Kiddo4 has decided to become a baby.
Last month, a woman brought her newborn to rosary group. She was working hard to keep him happy, and after a while I took him so she could have a break. It’s the “new pair of arms” effect, something that frequently convinces new moms that other women know how to calm a baby whereas they cannot. (Baby X’s mom had three other babies, so she knew what was going on.)
The baby did calm down, but it took a lot of work to keep him that way. I did all the baby-moves that keep little ones calm and eventually had him propped in that natural-baby-seat you can make with your own legs, and he was looking right into my eyes, and because we were praying the rosary out loud, I baby-talked the Hail Mary. Thank Heaven Mary was a mom herself. She gets it.
Kiddo4 came to watch toward the end, and afterward, I did Baby Exercises. For those who’ve never held a newborn, that’s when you have the baby on his back and you move his legs, move his arms, clap his feet, whatever. No one breaks a sweat, but you’re “patterning” the full range of the baby’s motions. I did peek-a-boo, hiding behind his feet. All the goofy things you do with a human who can’t move or talk but knows how to scream.
This fascinated Kiddo4. “Did you do that with me when I was a baby?” Yes, all the time. So I showed him how to rub a baby’s tummy if the baby has gas, and how to pat the baby to make him burp, and all that good stuff. I handed Baby X back to his mom, Kiddo4 climbed right onto me. I said, “Were you having big jealous feelings?” and he said “oh, yes.”
(Glad he’s honest.)
Ever since then, Kiddo4 has wanted to be a baby. Not when it’s time to eat sushi, of course, but when I’m sitting at the computer, he must be a baby. He requires baby exercises. (That’s quite a trick, considering how long he is now.) He must be held across my lap and snuggled.

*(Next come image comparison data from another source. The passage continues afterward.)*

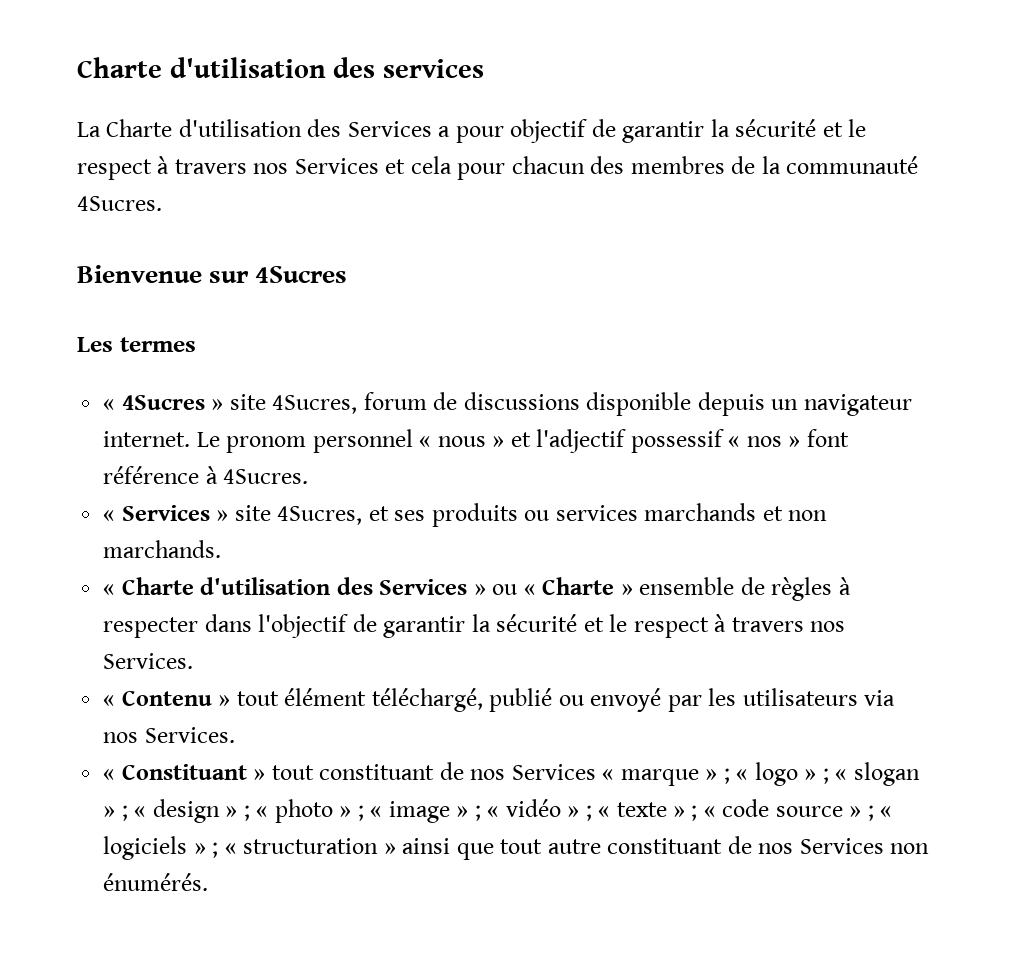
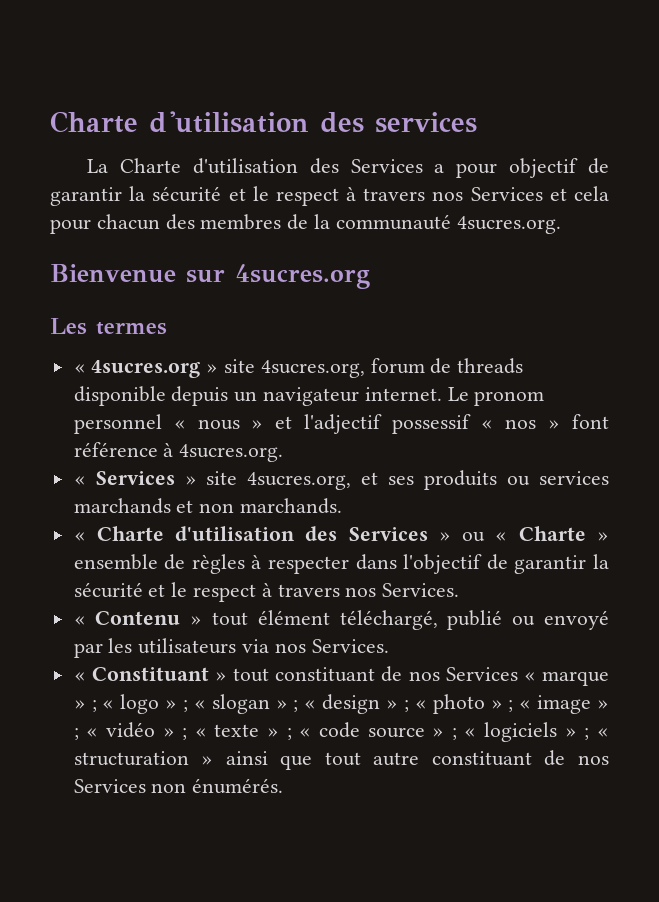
[77,196,162,211] 4Sucres. -> [456,216,561,234] 4sucres.org.
[255,266,348,283] 4Sucres -> [235,264,370,289] 4sucres.org
[121,394,358,414] 4Sucres » site 4Sucres, -> [91,359,365,378] 4sucres.org » site 4sucres.org,
[463,392,580,410] discussions -> [457,358,524,374] threads
[223,469,309,484] 4Sucres. -> [179,444,284,462] 4sucres.org.
[277,506,363,525] 4Sucres, -> [247,472,352,490] 4sucres.org,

He must look at all his baby photos and point out in every one, “That’s baby me!” He’s four, but he requires back-patting. (And once, hilariously, he did burp.) He makes little baby sounds (“Aah!”) and expects me to imitate them.

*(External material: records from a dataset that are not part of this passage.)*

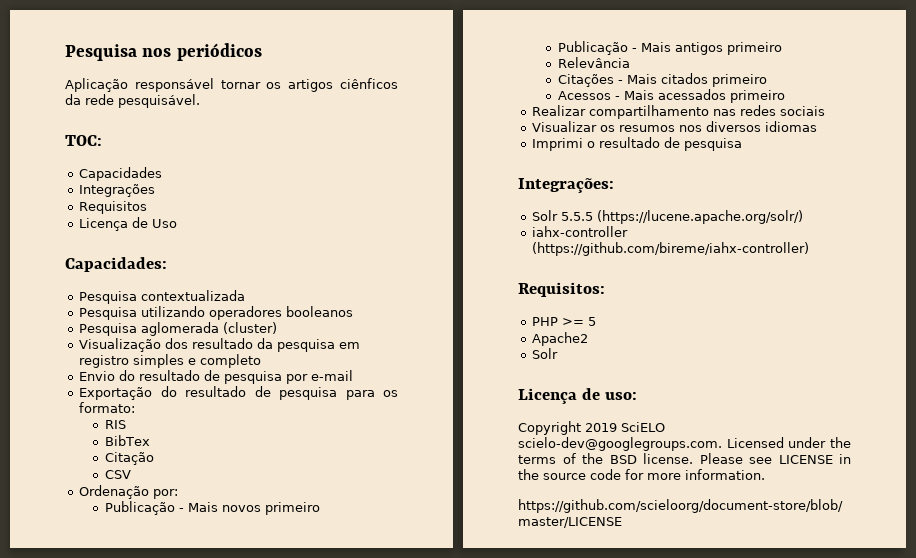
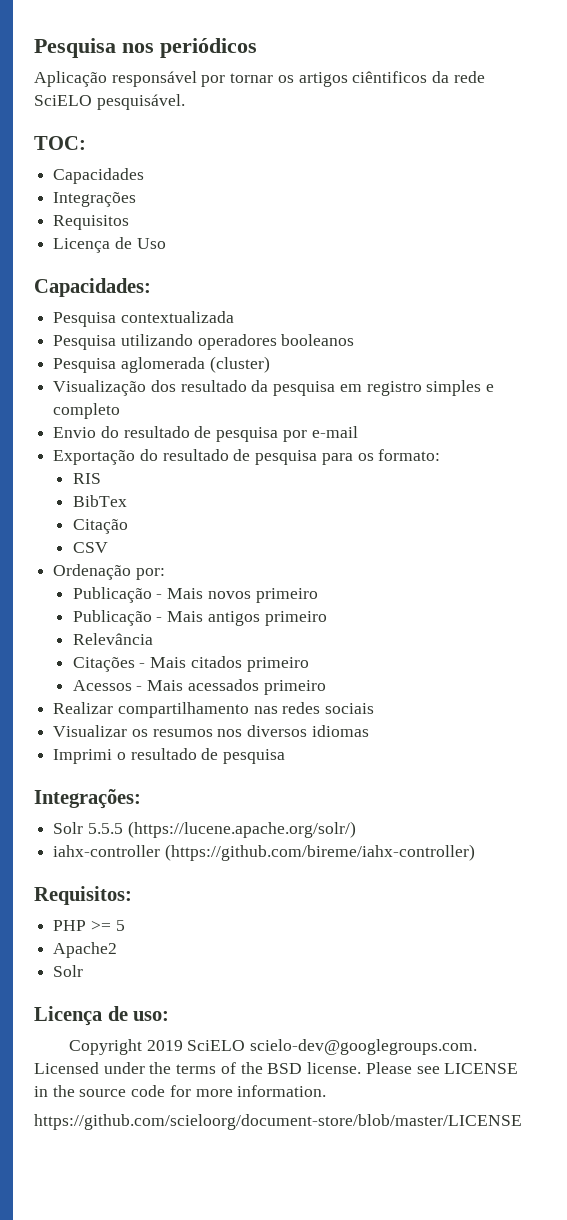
(214, 85) none -> [201,75,226,87] por
[340,78,399,89] ciênficos -> [352,71,428,83] ciêntificos
(114, 99) none -> [34,95,92,106] SciELO

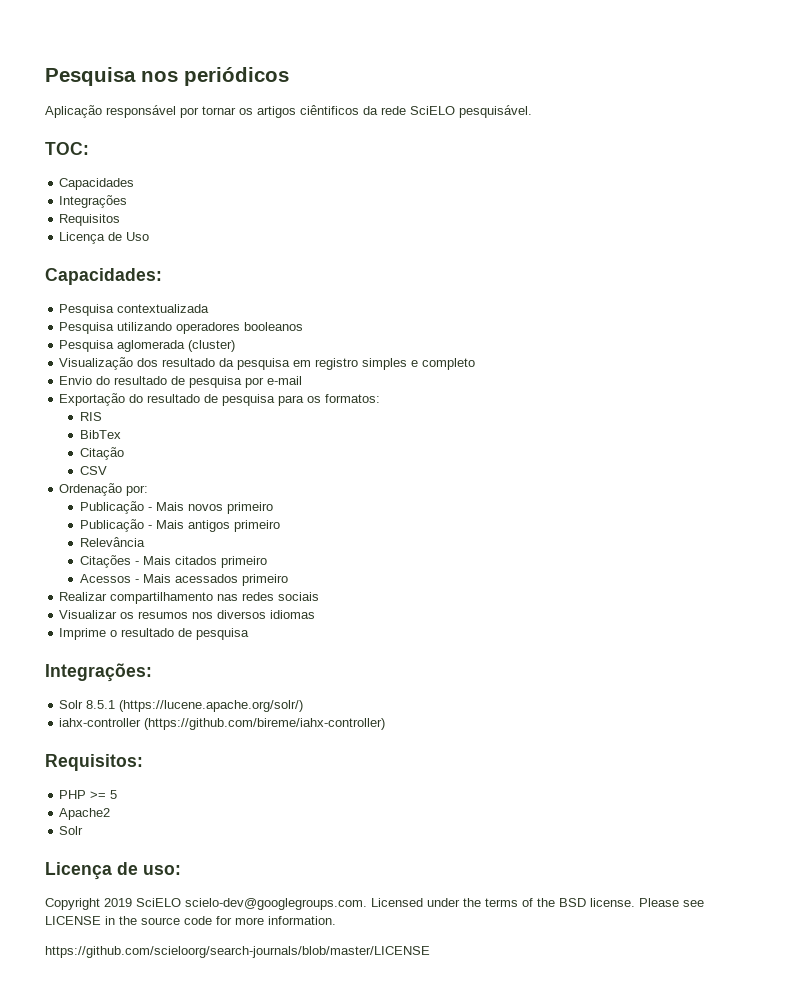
[378,449,441,461] formato: -> [325,394,381,403] formatos:
[53,749,113,764] Imprimi -> [59,628,107,640] Imprime
[87,823,123,834] 5.5.5 -> [86,700,116,709] 8.5.1
[34,1114,522,1130] https://github.com/scieloorg/document-store/blob/master/LICENSE -> [45,946,430,958] https://github.com/scieloorg/search-journals/blob/master/LICENSE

I said, “I already did that with you. I had enough of that. You grew up, remember?”
Nope. He’s still a baby. Except for the sushi.

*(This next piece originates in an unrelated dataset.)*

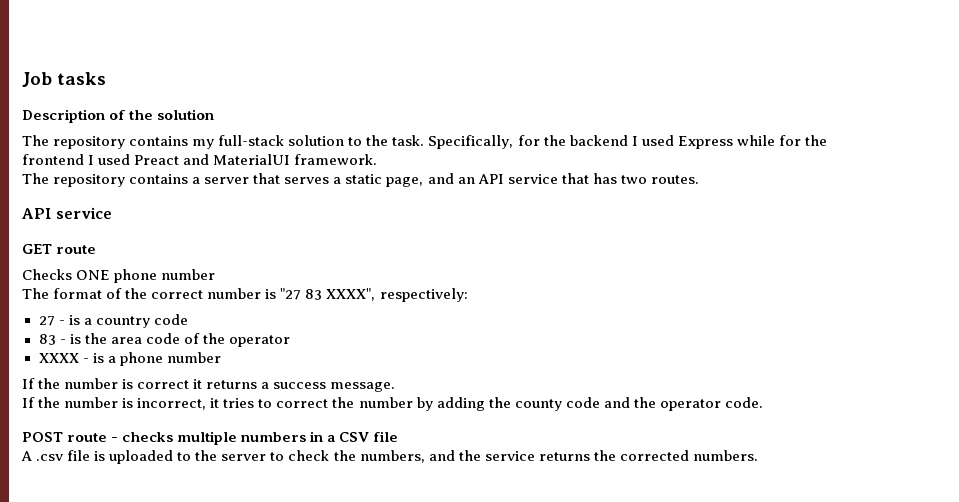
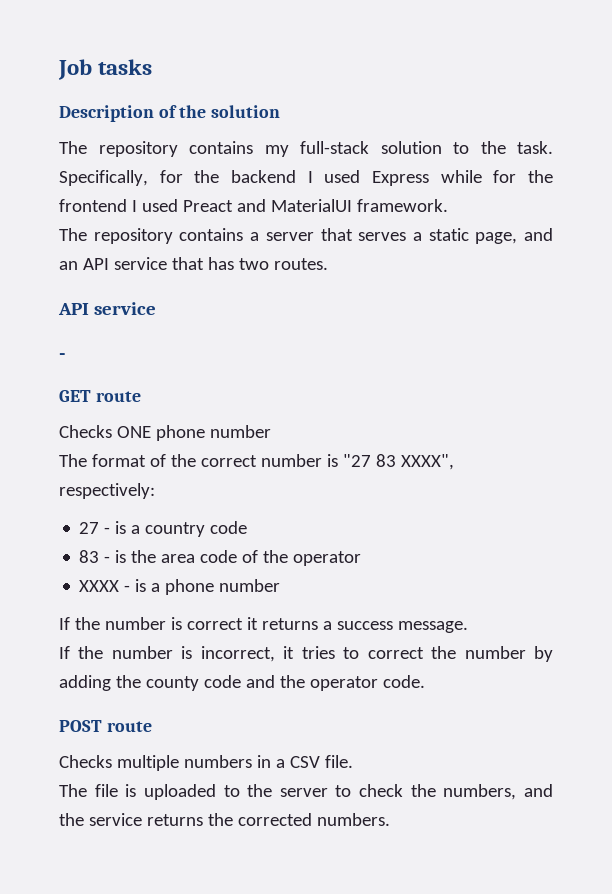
(113, 213) none -> [59,353,66,359] // -
[111,432,174,442] - checks -> [59,755,112,768] // Checks
[373,431,399,442] [21,451,65,461] file // A .csv -> [324,755,353,768] [59,784,87,797] file. // The

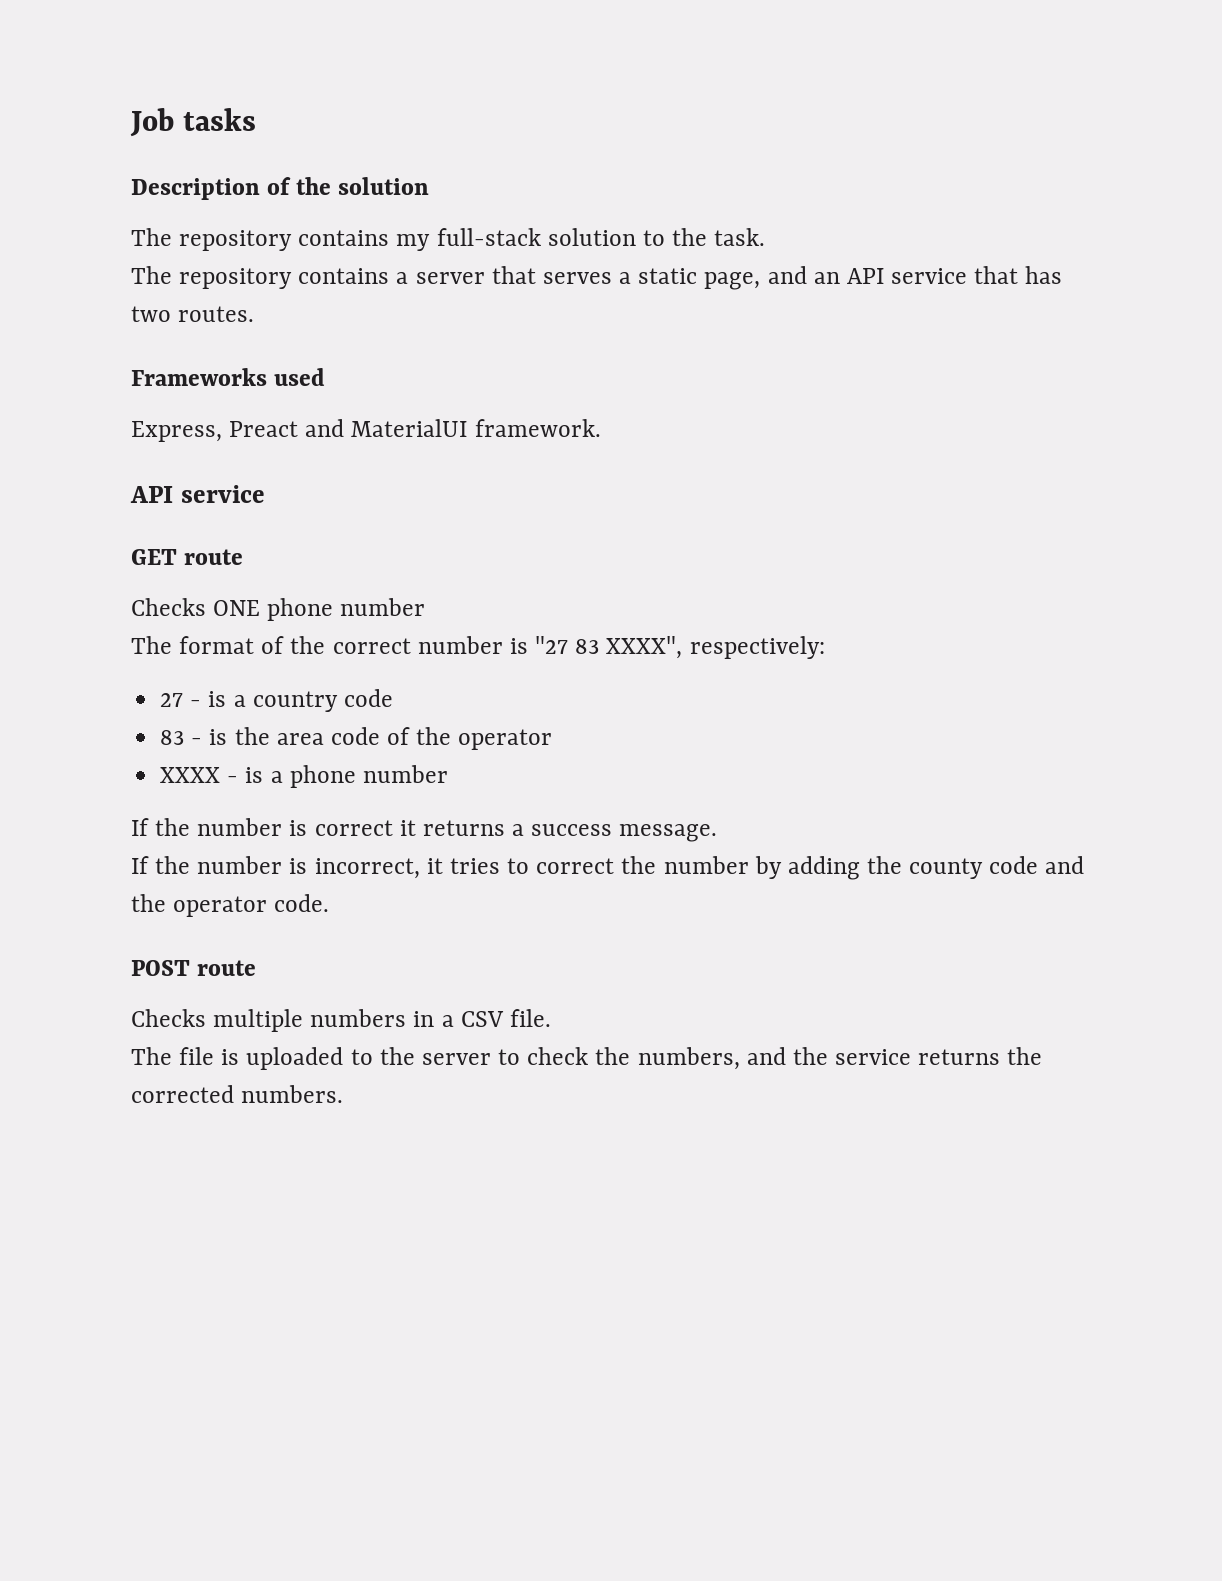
[59,170,553,186] [59,199,448,212] Specifically, for the backend I used Express while for the frontend I used Preact and MaterialUI framework. -> (766, 237) none
[58,302,157,315] [59,353,66,359] // API service // - -> [131,368,326,386] [131,419,601,442] [130,485,265,503] // Frameworks used // Express, Preact and MaterialUI framework. // API service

I loved this post! Such universal issues! Maybe you can convince Kiddo4 not to want to be a baby by letting him do a few cool things and commenting that no baby could pull that off.
Yeah, it hasn’t worked that way so far… Babies can’t eat sushi, babies can’t watch Star Trek, babies can’t go to preschool…. “I will eat my sushi and then be a baby.” Or, “I will be a baby at night and go to school and be big.”
He’s onto us. 😉
Then be thrilled he’s crafty beyond his years. It will take him far in life. He knows how to get what he needs. Beside, I bet he gets tired of playing baby eventually, especially if a peer calls him a “baby”.
He’s definitely crafty. 🙂
Last week at the library he was playing with an alphabet puzzle that didn’t have quite enough letters for his name. He picked up a capital P and turned it over, then used that for a D. I was seriously impressed he could do that. He’s only four.
(He also heard that a kid was named “Owen” and said, “That spells ON.” Owen….O-N. He’s smart.)
😀 “Behold my future.” My two-year-old has decided that he doesn’t have to choose between being a big boy or a baby, too. He’s a baby at home and a big boy everywhere else.